__Exercise instructions__
Transcribe everything in the listing below exactly, except the pictures.

__Provided records__
--
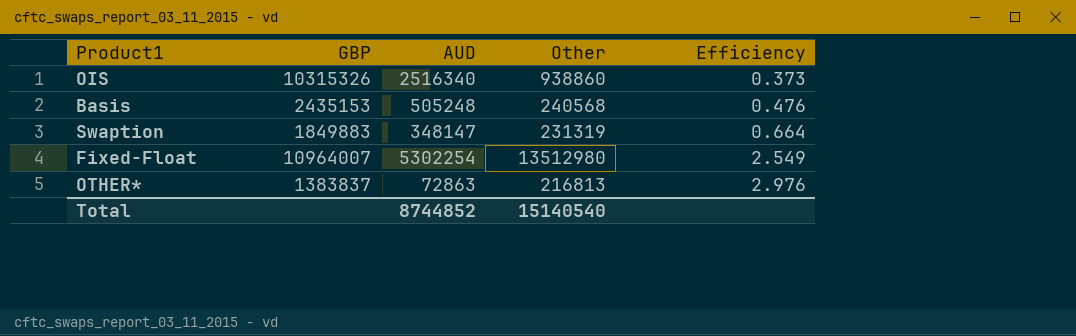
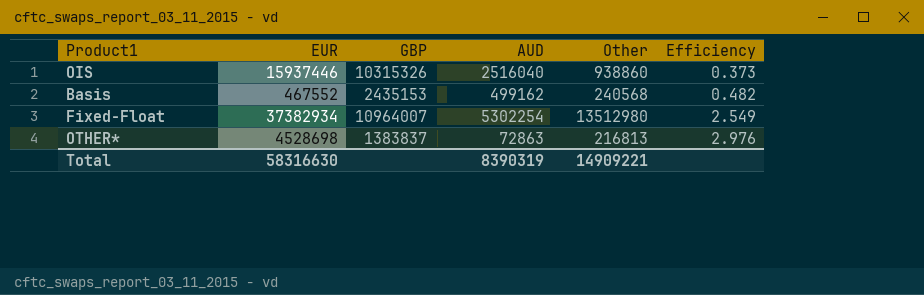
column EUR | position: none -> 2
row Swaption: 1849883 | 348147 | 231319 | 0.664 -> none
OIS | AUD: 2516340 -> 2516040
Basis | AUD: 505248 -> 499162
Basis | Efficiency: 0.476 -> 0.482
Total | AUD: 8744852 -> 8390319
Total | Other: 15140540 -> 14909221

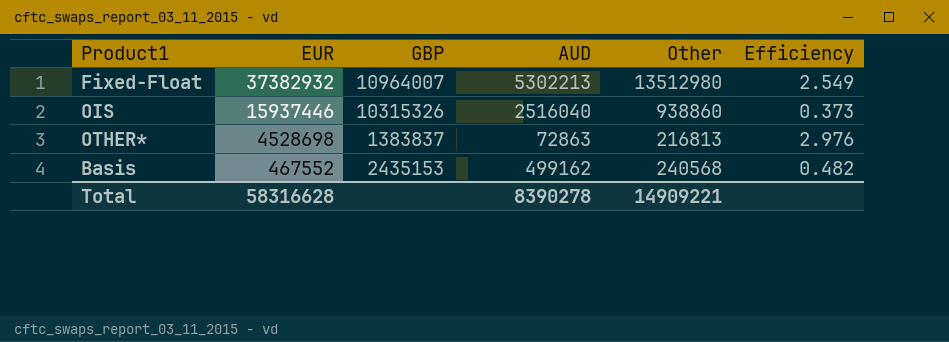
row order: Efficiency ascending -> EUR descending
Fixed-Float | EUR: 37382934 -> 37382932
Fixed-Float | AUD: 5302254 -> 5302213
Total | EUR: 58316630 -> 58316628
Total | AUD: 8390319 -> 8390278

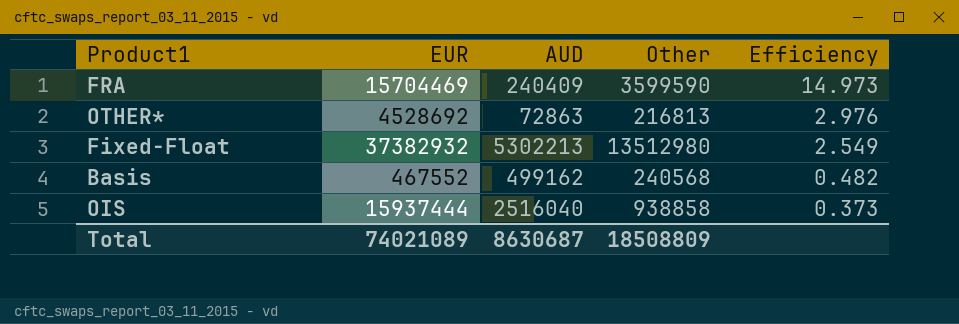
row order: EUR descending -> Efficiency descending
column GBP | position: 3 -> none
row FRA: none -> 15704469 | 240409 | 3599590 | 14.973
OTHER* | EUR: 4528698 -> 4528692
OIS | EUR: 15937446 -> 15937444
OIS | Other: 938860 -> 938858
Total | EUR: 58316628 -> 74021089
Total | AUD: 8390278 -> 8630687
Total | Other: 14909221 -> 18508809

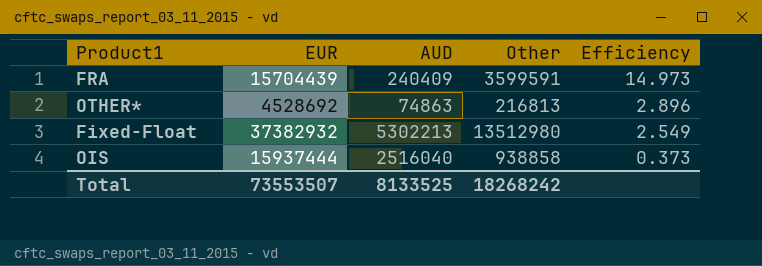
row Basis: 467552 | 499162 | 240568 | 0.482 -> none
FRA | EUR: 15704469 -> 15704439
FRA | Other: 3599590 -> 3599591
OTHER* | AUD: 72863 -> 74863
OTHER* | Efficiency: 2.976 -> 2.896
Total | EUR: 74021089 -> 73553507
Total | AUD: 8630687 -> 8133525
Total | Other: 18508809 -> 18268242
--
__Exercise solution__
column EUR | position: none -> 2
row Swaption: 1849883 | 348147 | 231319 | 0.664 -> none
OIS | AUD: 2516340 -> 2516040
Basis | AUD: 505248 -> 499162
Basis | Efficiency: 0.476 -> 0.482
Total | AUD: 8744852 -> 8390319
Total | Other: 15140540 -> 14909221

row order: Efficiency ascending -> EUR descending
Fixed-Float | EUR: 37382934 -> 37382932
Fixed-Float | AUD: 5302254 -> 5302213
Total | EUR: 58316630 -> 58316628
Total | AUD: 8390319 -> 8390278

row order: EUR descending -> Efficiency descending
column GBP | position: 3 -> none
row FRA: none -> 15704469 | 240409 | 3599590 | 14.973
OTHER* | EUR: 4528698 -> 4528692
OIS | EUR: 15937446 -> 15937444
OIS | Other: 938860 -> 938858
Total | EUR: 58316628 -> 74021089
Total | AUD: 8390278 -> 8630687
Total | Other: 14909221 -> 18508809

row Basis: 467552 | 499162 | 240568 | 0.482 -> none
FRA | EUR: 15704469 -> 15704439
FRA | Other: 3599590 -> 3599591
OTHER* | AUD: 72863 -> 74863
OTHER* | Efficiency: 2.976 -> 2.896
Total | EUR: 74021089 -> 73553507
Total | AUD: 8630687 -> 8133525
Total | Other: 18508809 -> 18268242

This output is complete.